Since I was a young kid in grade school, I would always embark on adventures with friends and family to the little town of Mt. Sterling Illinois. I was fascinated with the sea of blue trucks and the monstrosity that is the corporate headquarters of Dot Foods, Inc. Our main reason for these journeys was to shop at the Country Store, a store that sells damaged goods at a reduced price to minimize loss for Dot. Now, it gives me a great sense of pride to have been one of the 28 interns for Dot Foods/Dot Transportation Inc. for the summer of 2015.
Dot Foods/Dot Transportation has always fascinated me as a business model. The company is so complex that it would take years to learn every facet. Dot is the nation’s leader in food redistribution.
But, what is redistribution? Redistribution is adding another step, or “filter” to the logistics chain. Dot buys from the manufacturer and sells to over 3,600 distributors across the nation with company owned trucks. By consolidating over 100,000 different products to one location, redistribution addresses problems in the logistic chain such as limited inventory space for distribution centers, manufacturers wanting LTL (less than truckload) orders, not wanting a product to sit in the warehouse for long periods, and many more. Dot provides a solution to all of these problems while also providing their customers with the broadest product offering, improved service, consistent pricing, and considerably reduced lead (delivery) times.
In the 60’s, Robert and Dorothy Tracy began Dot by selling various dairy products out of a station wagon and two rented trucks. Robert has since past, but Dorothy still lives in the house next to my summer office.
A new Country Store was built in their honor and named Dorothy’s Market. Dorothy’s Market is known for miles around for its great prices and friendly staff.
Located right next door is the company’s restaurant, Hagel 1891, a fine dine restaurant for the Mt. Sterling community.
The company also sponsors a local YMCA for the community right next to the corporate office. The headquarter location here in Mt. Sterling consists 2.5 million square feet of space in four different temperature and humidity regulated warehouses; dry, refrigerated, the cooler (-10 degrees Fahrenheit), and a warehouse called 4th temperature for various candies. This makes for the biggest redistribution facility in the nation.
Dot also has offices above Dorothy’s Market and Hagel 1891 and has a separate location for sales and training that we liked to call Dot West, my home for the summer.
Dot has so many different divisions such as Retail (who deal with convenience stores and gas station distributors), Foodservice (distributors to hospitals, schools, nursing homes, etc.), National Accounts (distributors to food chains) and so many more.

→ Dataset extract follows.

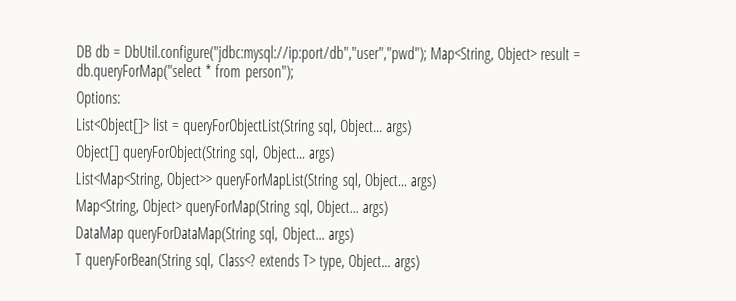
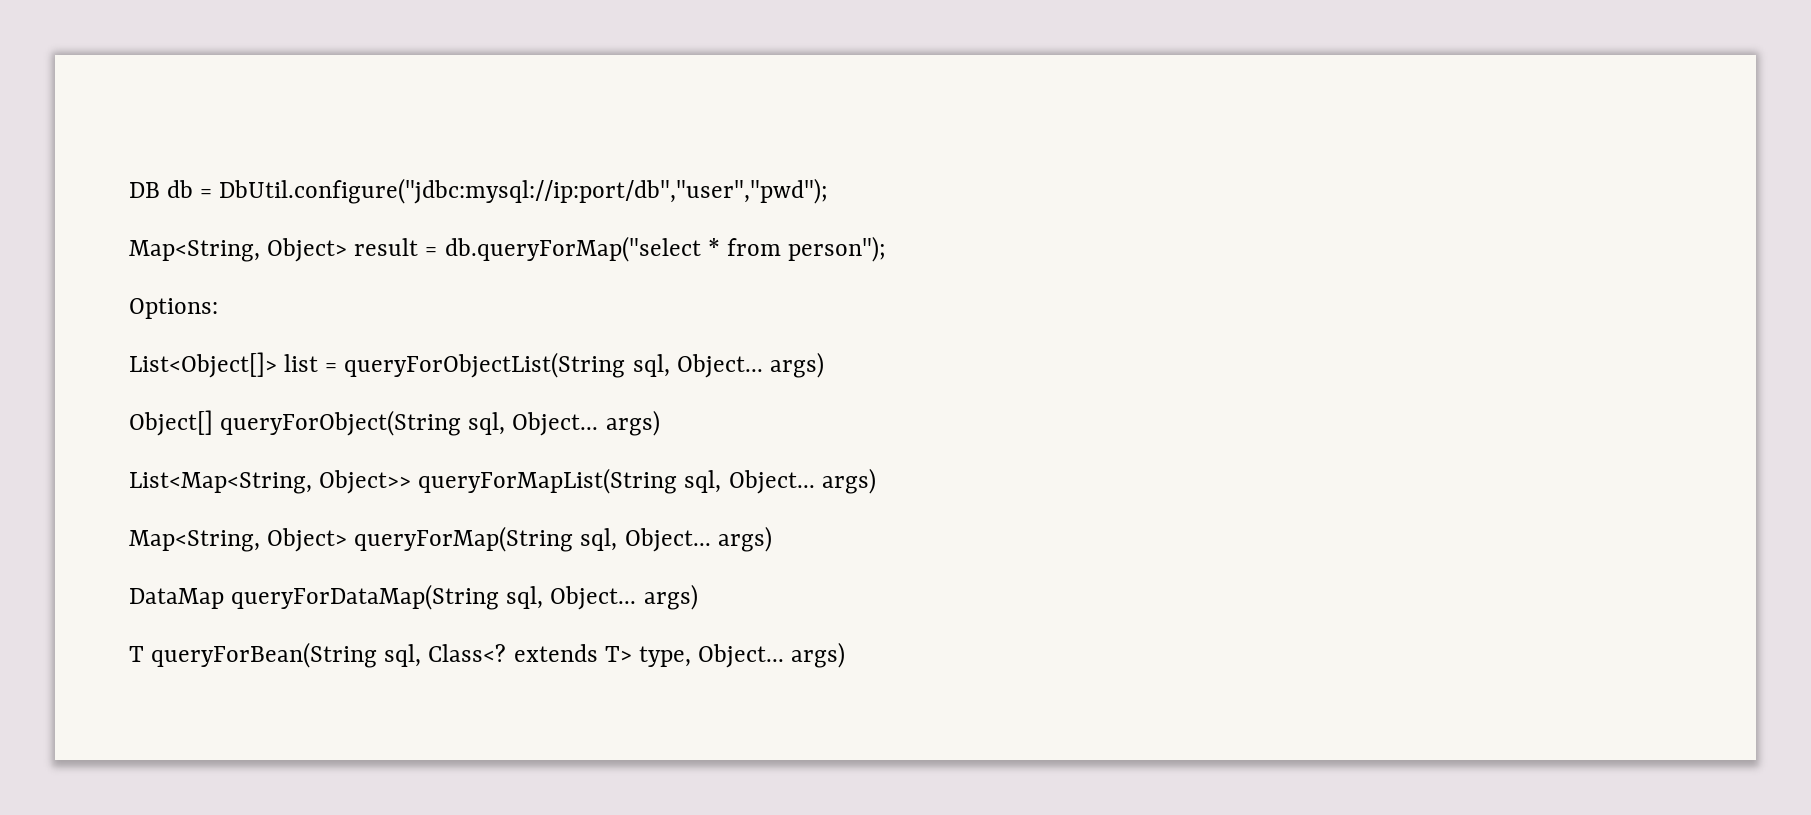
(427, 54) none -> (829, 191) //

My position this summer was the Protein Customer Development Intern in the Sales Department of Dot Foods. The Protein Division was quite different than the other departments in that we deal with commodities, causing a large amount of risk in buying and selling. Protein is relatively new and presents a new avenue for the company that I hope to see grow in the future. I reported to both the buyer and the sales team so I learned all avenues of the business. The buyer focuses on profit margin while the sales team focuses on selling the most product. Protein is a small division consisting of one buyer, one inside sales rep, and two outside sales reps. My main mentor was one of the inside sales reps. Over the summer, I was introduced to watching the market for the buyer, dealing with customers in the ordering process, and any other tasks that may be needed. For example, on Mondays I sat in on a market call with the protein team to discuss any significant changes in the market for live cattle, beef cuts, live hogs, pork cuts, and seafood. Throughout the week, I sent the buyer the daily market close on certain pork cuts so that he could determine what prices he wanted to set for our products, what product to stock up on, and what products to set good deals on. The main reason I loved my internship so much was because I was given so much freedom to learn. I made my own sales calls, answered customer inquiries, and even made a few sales of my own!
Since my division was so small, there was always a ton of work to be done, and I was more than happy to help alleviate that. I feel like being in this department was the best fit for my educational goals and my personality. The atmosphere and the customers are laid back and lighthearted which made making various calls more enjoyable. I learned about market trends and meat cuts but also how to manage multiple projects at a time, how to problem solve when customers have various problems, all while learning about the culture of Dot and the values that the company stands for.
In three short months company gave me so much. I’ve shadowed multiple different divisions, sat in on various meetings about topics that spread from saving for retirement to the transport and dispatch divisions. Dot welcomed the interns with open arms. My summer was not “all work and no play,” the interns attended a baseball game as a group, attended a networking event with our managers, and even completed a high ropes course.
At the end of the summer, each intern is required to present something to a select audience typically including their bosses, supervisors, coworkers, etc. My goal was to pitch a plan to make an improvement to the Protein department. My presentation was a major success as it lasted over an hour and led to some wonderful discussion, ideas, and even productive changes.
I love the information I learn from my coursework in college, but nothing will compare to the experiences I took away from my summer internship. I walked out of those blue buildings with a new understanding of not only sales and working with commodities, but also how to deal with corporate culture, dealing with difficult conversations, deadlines, and goals. Dot Foods left a lasting impact on me, and I hope to have left a lasting impact on such a wonderful company.